Le vote obligatoire ou la démocratie coercitive

"Lorsque les peuples, il y a cinquante ans, élevaient des barricades et renversaient les gouvernements pour obtenir le droit de suffrage, ils auraient cru à une plaisanterie si on leur avait dit que, par un retour imprévu des choses, les souverains voudraient à leur tour mettre à l'amende ou jeter en prison tous ceux qui n'useraient pas du droit conquis". 

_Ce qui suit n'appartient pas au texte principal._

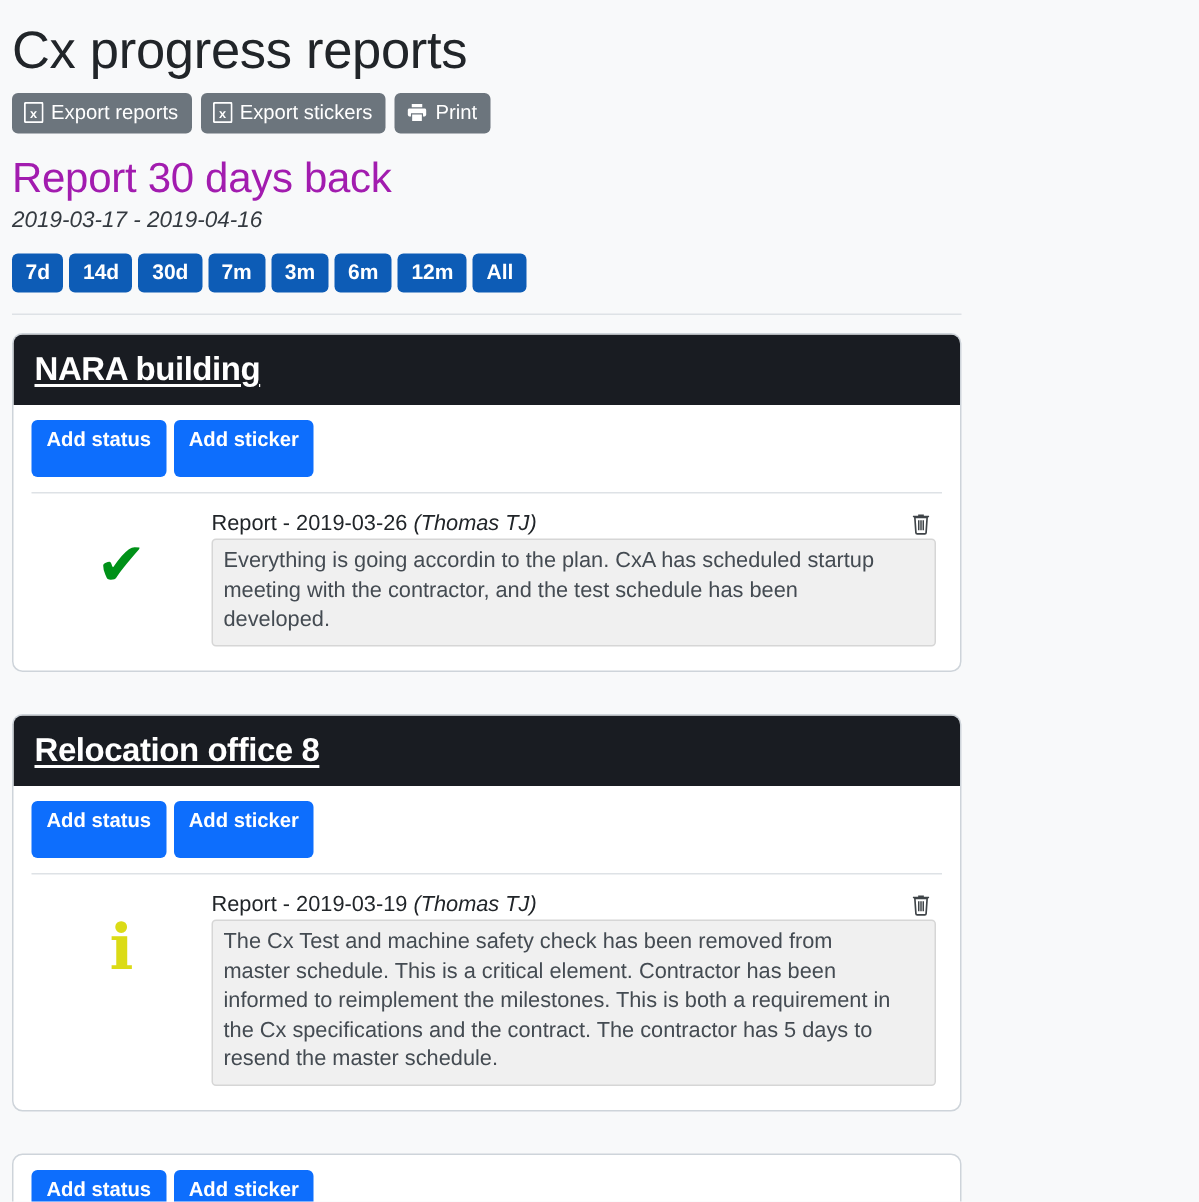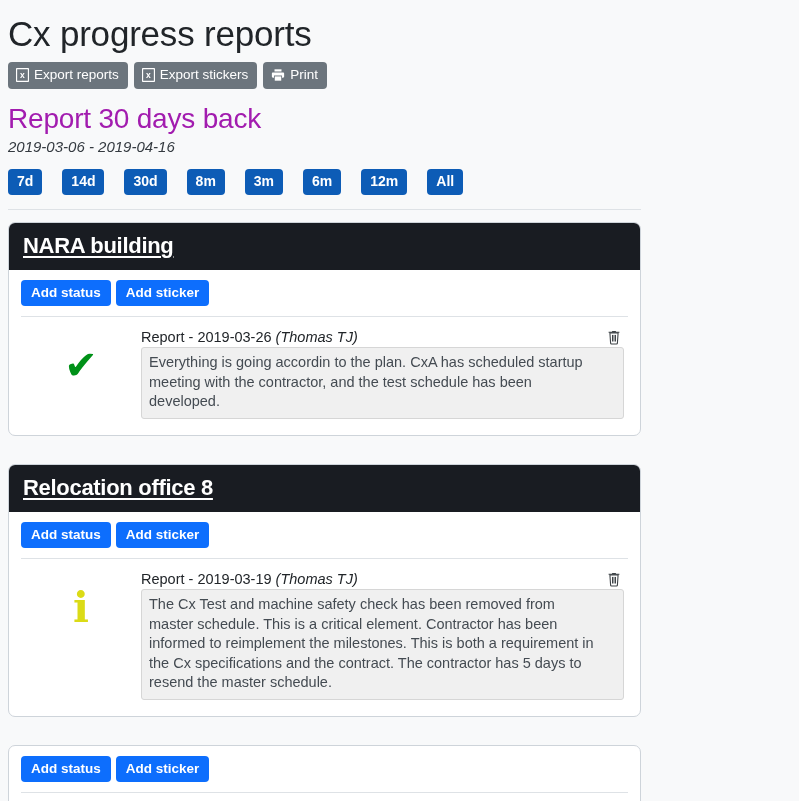--- a/index.html
+++ b/index.html
@@ -71,39 +71,39 @@
   .date-range {
     font-style: italic;
     font-size: 15px;
     color: #343a40;
     margin: 0 0 14px 0;
   }
 
   
   .range-row {
     display: flex;
-    gap: 20px;
+    gap: 4px;
     margin-bottom: 14px;
   }
   .btn-blue {
     background: #0d5cb6;
     color: #ffffff;
     border-radius: 4px;
     font-size: 14px;
     font-weight: 700;
     padding: 4px 9px 5px 9px;
     line-height: 1.25;
   }
   .btn-primary {
     background: #0d6efd;
     color: #ffffff;
     border-radius: 4px;
     font-size: 13.5px;
     font-weight: 700;
-    padding: 5px 10px 4px 10px;
+    padding: 5px 10px 16px 10px;
     line-height: 1.25;
   }
 
   hr.sep {
     border: none;
     border-top: 1px solid #dee2e6;
     margin: 14px 0 12px 0;
   }
 
   
@@ -236,27 +236,27 @@
           <path fill="#ffffff" d="M4 1.5h8v2.5H4z"></path>
           <path fill="#ffffff" d="M2.2 5h11.6c.66 0 1.2.54 1.2 1.2v3.6c0 .66-.54 1.2-1.2 1.2H12.6V8.6H3.4V11H2.2C1.54 11 1 10.46 1 9.8V6.2C1 5.54 1.54 5 2.2 5z"></path>
           <path fill="#ffffff" d="M4.3 9.6h7.4v4.9H4.3z"></path>
         </svg>
       </span>
       <span>Print</span>
     </button>
   </div>
 
   <h2 class="sub-title">Report 30 days back</h2>
-  <div class="date-range">2019-03-06 - 2019-04-16</div>
+  <div class="date-range">2019-03-17 - 2019-04-16</div>
 
   <div class="range-row">
     <button class="btn btn-blue">7d</button>
     <button class="btn btn-blue">14d</button>
     <button class="btn btn-blue">30d</button>
-    <button class="btn btn-blue">8m</button>
+    <button class="btn btn-blue">7m</button>
     <button class="btn btn-blue">3m</button>
     <button class="btn btn-blue">6m</button>
     <button class="btn btn-blue">12m</button>
     <button class="btn btn-blue">All</button>
   </div>
 
   <hr class="sep">
 
   <div class="card">
     <div class="card-head">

Cette situation fait-elle allusion à l'actuelle suggestion de François de Rugy, co-président du groupe écologiste à l'Assemblée nationale qui annonce le dépôt d'une proposition de loi imposant le vote obligatoire dans notre système électoral ? Nul n'ignore en effet qu'il n'hésite pas à appuyer "ceux qui élèvent des barricades", à Notre-Dame des Landes ou au barrage de Sivens. Aujourd'hui, il envisage donc sérieusement de "mettre à l'amende" ceux qui auraient la malencontreuse idée de choisir l'abstention lors des consultations électorales. 

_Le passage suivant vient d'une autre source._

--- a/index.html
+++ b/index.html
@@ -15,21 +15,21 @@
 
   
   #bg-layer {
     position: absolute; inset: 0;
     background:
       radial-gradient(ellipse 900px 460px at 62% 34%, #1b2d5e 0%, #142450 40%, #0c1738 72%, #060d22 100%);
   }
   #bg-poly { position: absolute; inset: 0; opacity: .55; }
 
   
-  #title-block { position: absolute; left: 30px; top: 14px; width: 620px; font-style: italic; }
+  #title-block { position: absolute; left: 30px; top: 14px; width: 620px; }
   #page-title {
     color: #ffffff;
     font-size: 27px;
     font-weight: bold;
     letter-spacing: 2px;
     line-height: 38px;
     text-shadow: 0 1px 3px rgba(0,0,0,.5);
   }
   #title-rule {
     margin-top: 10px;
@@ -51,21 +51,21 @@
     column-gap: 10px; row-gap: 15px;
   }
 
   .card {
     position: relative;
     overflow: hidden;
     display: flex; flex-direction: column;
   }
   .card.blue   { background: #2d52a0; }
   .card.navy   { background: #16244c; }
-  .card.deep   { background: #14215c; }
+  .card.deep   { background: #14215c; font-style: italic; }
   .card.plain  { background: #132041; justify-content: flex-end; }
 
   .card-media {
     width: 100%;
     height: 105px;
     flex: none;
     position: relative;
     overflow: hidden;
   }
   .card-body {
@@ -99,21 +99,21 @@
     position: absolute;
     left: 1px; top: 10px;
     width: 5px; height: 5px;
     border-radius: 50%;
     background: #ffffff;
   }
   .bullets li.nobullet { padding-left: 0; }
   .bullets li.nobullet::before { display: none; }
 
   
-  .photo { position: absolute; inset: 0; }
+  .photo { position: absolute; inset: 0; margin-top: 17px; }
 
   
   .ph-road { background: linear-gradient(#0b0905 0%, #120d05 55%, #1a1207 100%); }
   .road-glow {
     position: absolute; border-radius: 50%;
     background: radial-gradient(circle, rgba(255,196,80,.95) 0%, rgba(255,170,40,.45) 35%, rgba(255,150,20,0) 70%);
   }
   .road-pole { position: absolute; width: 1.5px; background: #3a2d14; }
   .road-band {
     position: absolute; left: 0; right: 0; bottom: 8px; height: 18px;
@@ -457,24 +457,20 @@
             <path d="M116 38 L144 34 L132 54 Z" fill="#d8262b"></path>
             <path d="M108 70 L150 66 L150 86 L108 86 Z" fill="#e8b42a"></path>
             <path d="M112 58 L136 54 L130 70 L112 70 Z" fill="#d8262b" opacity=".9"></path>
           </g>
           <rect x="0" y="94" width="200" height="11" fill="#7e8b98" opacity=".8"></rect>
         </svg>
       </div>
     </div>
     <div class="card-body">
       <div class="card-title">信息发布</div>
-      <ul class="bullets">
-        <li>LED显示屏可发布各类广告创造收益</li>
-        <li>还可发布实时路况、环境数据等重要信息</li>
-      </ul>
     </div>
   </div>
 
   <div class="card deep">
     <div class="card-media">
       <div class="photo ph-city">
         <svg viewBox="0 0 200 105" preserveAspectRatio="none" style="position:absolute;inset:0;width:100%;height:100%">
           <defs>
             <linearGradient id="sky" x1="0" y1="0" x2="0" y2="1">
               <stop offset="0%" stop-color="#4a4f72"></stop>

Et bien, non... Cette citation est extraite d'une thèse signée de F. Sauvage, intitulée "De la nature du droit de vote" et soutenue en 1903. Ceux qui "élevaient des barricades" cinquante ans avant n'étaient pas de joyeux soixante-huitards, mais plutôt les quarante-huitards se battant pour la conquête du suffrage universel. 

L'article 3 de la Constitution pose aujourd'hui que "la souveraineté nationale appartient au peuple". Dans son alinéa 3, ce même article ajoute que "le suffrage peut être direct ou indirect dans les conditions prévues par la Constitution. Il est toujours universel, égal et secret". Quant à l'alinéa 4, il précise que "sont électeurs, dans les conditions déterminées par la loi, tous les nationaux français majeurs des deux sexes, jouissant de leurs droits civils et politiques". Dès lors que ces conditions sont respectées, l'organisation concrète du droit de suffrage relève donc du législateur. Cette idée revient d'ailleurs périodiquement, la dernière proposition de loi  en ce sens ayant été déposée le 6 juin 2014, le plus souvent à l'initiative de petits partis dont les responsables espèrent que les abstentionnistes contraints de se rendre aux urnes voteront finalement pour eux. Mais pourquoi ces électeurs rétifs voteraient-ils précisément pour ceux-là même qui sont à l'origine de la contrainte ?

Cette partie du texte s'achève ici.